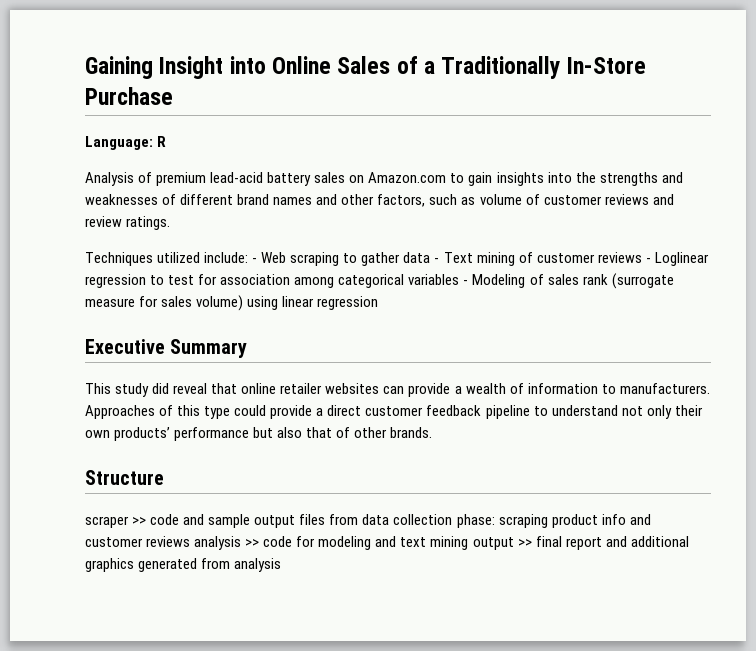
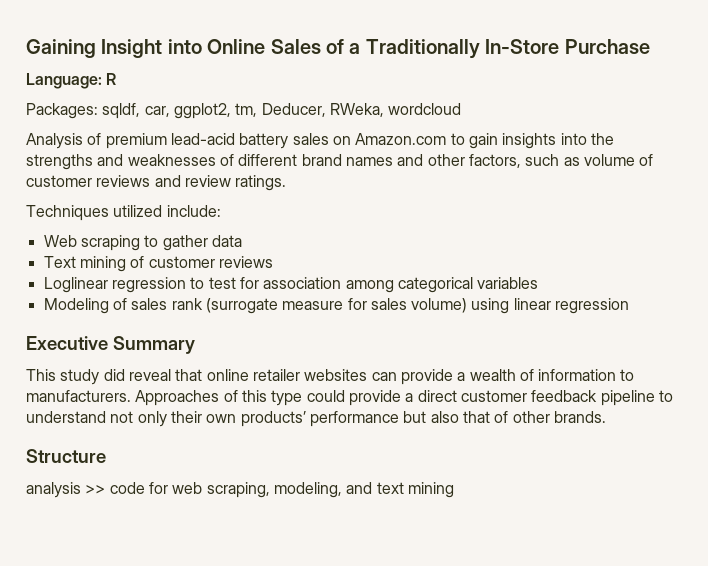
(167, 141) none -> [26,103,462,119] // Packages: sqldf, car, ggplot2, tm, Deducer, RWeka, wordcloud
[252,258,258,263] - -> (221, 211) //
[434,258,440,263] - -> (242, 241) //
[645,258,651,263] - -> (273, 262) //
[463,280,469,285] - -> (539, 283) //
[85,514,651,528] [85,536,689,550] [85,558,282,572] scraper >> code and sample output files from data collection phase: scraping product info and customer reviews analysis >> code for modeling and text mining output >> final report and additional graphics generated from analysis -> [26,482,454,498] analysis >> code for web scraping, modeling, and text mining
+++
→ Work request:
Reproduce the data above in full, exactly as it is, with the pictures left out.

→ Your solution:
(167, 141) none -> [26,103,462,119] // Packages: sqldf, car, ggplot2, tm, Deducer, RWeka, wordcloud
[252,258,258,263] - -> (221, 211) //
[434,258,440,263] - -> (242, 241) //
[645,258,651,263] - -> (273, 262) //
[463,280,469,285] - -> (539, 283) //
[85,514,651,528] [85,536,689,550] [85,558,282,572] scraper >> code and sample output files from data collection phase: scraping product info and customer reviews analysis >> code for modeling and text mining output >> final report and additional graphics generated from analysis -> [26,482,454,498] analysis >> code for web scraping, modeling, and text mining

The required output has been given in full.